Quote the entries below from the line with "- Tutorual 6: MNIST" through the line with "concepts in TF/Keras", both ends included, and only those lines.

═════ DATA SHOWN ═════

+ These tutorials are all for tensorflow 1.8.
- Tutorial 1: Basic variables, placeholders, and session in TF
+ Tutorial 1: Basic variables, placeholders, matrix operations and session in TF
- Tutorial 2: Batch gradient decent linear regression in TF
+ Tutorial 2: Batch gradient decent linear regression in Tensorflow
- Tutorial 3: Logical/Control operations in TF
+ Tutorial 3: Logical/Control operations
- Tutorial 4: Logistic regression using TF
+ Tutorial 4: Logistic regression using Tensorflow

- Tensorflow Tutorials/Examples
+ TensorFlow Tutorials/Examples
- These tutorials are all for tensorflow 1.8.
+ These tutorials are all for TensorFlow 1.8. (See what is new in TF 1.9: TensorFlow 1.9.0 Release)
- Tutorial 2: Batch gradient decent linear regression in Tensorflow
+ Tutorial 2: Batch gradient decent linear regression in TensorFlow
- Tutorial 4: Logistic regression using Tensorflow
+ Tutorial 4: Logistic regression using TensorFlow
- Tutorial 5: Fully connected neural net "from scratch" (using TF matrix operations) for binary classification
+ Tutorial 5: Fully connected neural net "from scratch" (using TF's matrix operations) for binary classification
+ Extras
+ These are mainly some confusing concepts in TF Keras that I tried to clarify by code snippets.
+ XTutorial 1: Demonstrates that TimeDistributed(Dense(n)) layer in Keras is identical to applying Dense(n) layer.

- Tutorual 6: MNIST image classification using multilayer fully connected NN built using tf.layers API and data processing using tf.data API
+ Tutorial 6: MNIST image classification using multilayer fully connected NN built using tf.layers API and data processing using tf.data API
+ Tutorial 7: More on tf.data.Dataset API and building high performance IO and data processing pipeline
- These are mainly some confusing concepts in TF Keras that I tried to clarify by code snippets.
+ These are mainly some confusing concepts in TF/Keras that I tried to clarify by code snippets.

═════
═════ DATA SHOWN ═════

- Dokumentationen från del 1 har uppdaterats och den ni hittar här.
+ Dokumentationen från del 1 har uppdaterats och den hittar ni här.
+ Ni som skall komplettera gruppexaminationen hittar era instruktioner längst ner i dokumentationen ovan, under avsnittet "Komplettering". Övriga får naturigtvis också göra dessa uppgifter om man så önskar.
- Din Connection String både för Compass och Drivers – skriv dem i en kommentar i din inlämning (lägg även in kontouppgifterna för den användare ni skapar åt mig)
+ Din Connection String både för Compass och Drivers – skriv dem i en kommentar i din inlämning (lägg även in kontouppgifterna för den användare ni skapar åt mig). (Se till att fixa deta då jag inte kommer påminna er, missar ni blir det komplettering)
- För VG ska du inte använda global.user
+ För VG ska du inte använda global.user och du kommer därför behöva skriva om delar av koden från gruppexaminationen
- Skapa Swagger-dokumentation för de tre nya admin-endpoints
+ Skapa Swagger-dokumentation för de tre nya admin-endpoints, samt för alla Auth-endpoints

═════
═════ DATA SHOWN ═════

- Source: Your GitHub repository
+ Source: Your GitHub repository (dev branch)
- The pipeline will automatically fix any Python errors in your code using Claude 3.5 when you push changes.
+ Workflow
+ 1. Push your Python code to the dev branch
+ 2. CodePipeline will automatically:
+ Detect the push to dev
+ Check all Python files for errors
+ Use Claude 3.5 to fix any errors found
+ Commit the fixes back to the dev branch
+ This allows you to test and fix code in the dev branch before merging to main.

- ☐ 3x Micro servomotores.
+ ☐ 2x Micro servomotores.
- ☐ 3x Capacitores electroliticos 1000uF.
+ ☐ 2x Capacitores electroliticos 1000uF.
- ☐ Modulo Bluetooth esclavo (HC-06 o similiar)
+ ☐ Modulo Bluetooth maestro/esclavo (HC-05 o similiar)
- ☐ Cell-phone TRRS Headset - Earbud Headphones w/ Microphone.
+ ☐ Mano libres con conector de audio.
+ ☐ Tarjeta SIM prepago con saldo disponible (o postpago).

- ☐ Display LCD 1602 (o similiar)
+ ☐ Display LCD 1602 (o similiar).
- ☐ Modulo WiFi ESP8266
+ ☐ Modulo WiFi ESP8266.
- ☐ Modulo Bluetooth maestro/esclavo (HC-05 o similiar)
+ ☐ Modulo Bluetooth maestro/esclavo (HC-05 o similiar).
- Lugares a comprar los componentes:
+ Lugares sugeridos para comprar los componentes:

═════

**REPLY**
- Tutorual 6: MNIST image classification using multilayer fully connected NN built using tf.layers API and data processing using tf.data API
+ Tutorial 6: MNIST image classification using multilayer fully connected NN built using tf.layers API and data processing using tf.data API
+ Tutorial 7: More on tf.data.Dataset API and building high performance IO and data processing pipeline
- These are mainly some confusing concepts in TF Keras that I tried to clarify by code snippets.
+ These are mainly some confusing concepts in TF/Keras that I tried to clarify by code snippets.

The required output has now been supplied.